┌─ Working data

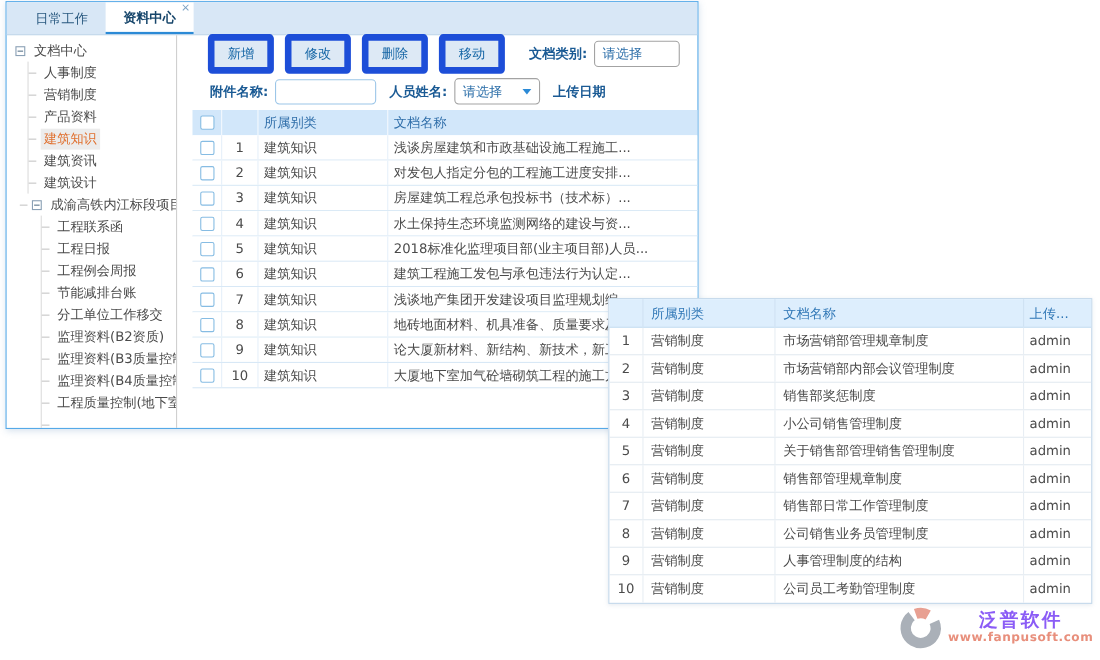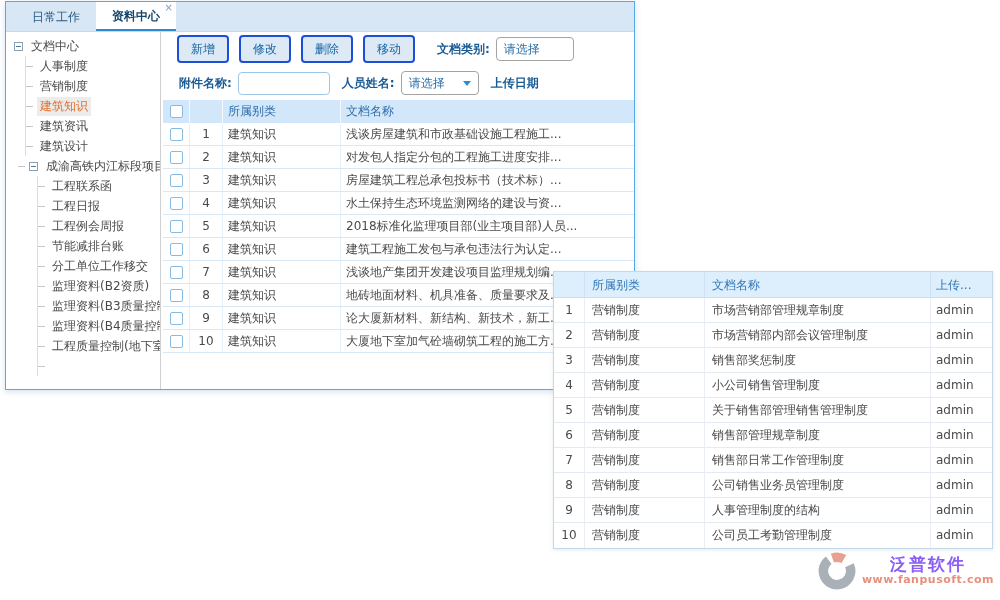--- a/index.html
+++ b/index.html
@@ -38,7 +38,7 @@
     position: absolute; top: 1px; right: 3px;
     font-size: 10px; line-height: 10px; color: #7ba2c4; font-weight: normal;
   }
-  .win-body { display: flex; height: 357px; }
+  .win-body { display: flex; height: 357px; gap: 12px; }
 
   
   .sidebar {

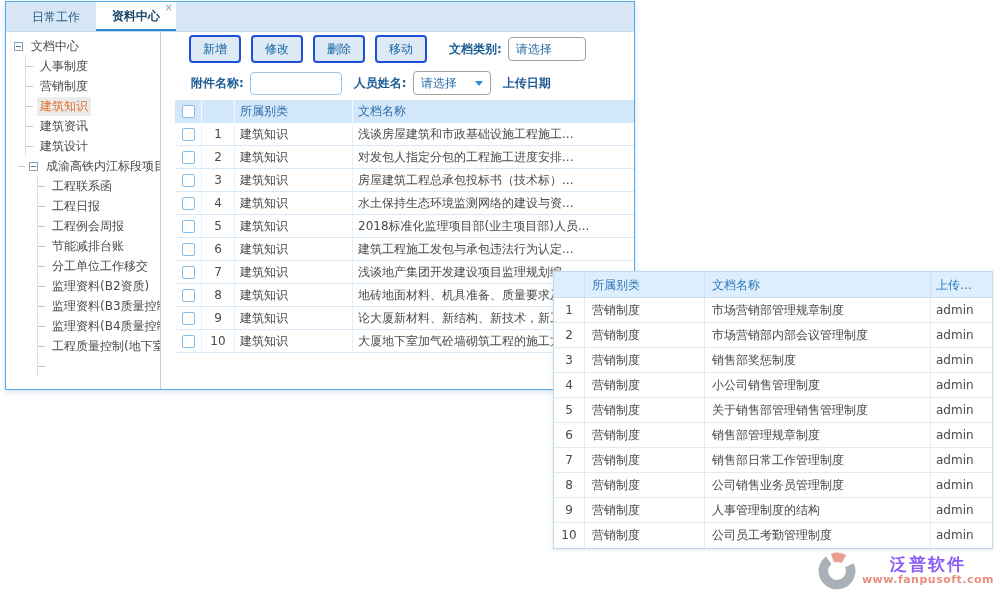--- a/index.html
+++ b/index.html
@@ -68,7 +68,7 @@
   .toolbar3 { margin: 14px 0 0 16px; height: 25px; display: flex; align-items: center; }
   .btn {
     display: inline-block; padding: 5px 12px;
-    background: #dde9f5; border: 2px solid #1d4ed8; border-radius: 4px;
+    background: #dde9f5; border: 6px solid #1d4ed8; border-radius: 4px;
     color: #1465a5; margin-right: 10px; cursor: pointer; line-height: 1.2;
   }
   .flabel { color: #1a5a94; font-weight: bold; margin: 0 6px 0 12px; }

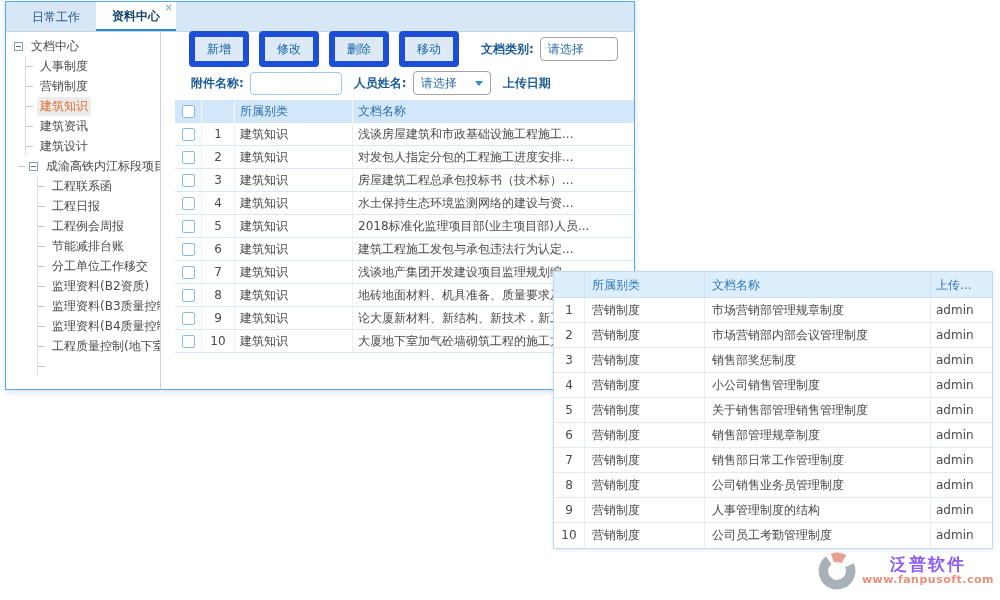--- a/index.html
+++ b/index.html
@@ -158,6 +158,9 @@
     <span class="tree-label">营销制度</span>
   </div>
 
+  <div class="tree-row">
+    <span class="tree-label">产品资料</span>
+  </div>
 
   <div class="tree-row selected">
     <span class="tree-label">建筑知识</span>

└─

Everything in the listing above, apart from its pictures, must be repeated exactly.

--- a/index.html
+++ b/index.html
@@ -38,7 +38,7 @@
     position: absolute; top: 1px; right: 3px;
     font-size: 10px; line-height: 10px; color: #7ba2c4; font-weight: normal;
   }
-  .win-body { display: flex; height: 357px; }
+  .win-body { display: flex; height: 357px; gap: 12px; }
 
   
   .sidebar {

--- a/index.html
+++ b/index.html
@@ -68,7 +68,7 @@
   .toolbar3 { margin: 14px 0 0 16px; height: 25px; display: flex; align-items: center; }
   .btn {
     display: inline-block; padding: 5px 12px;
-    background: #dde9f5; border: 2px solid #1d4ed8; border-radius: 4px;
+    background: #dde9f5; border: 6px solid #1d4ed8; border-radius: 4px;
     color: #1465a5; margin-right: 10px; cursor: pointer; line-height: 1.2;
   }
   .flabel { color: #1a5a94; font-weight: bold; margin: 0 6px 0 12px; }

--- a/index.html
+++ b/index.html
@@ -158,6 +158,9 @@
     <span class="tree-label">营销制度</span>
   </div>
 
+  <div class="tree-row">
+    <span class="tree-label">产品资料</span>
+  </div>
 
   <div class="tree-row selected">
     <span class="tree-label">建筑知识</span>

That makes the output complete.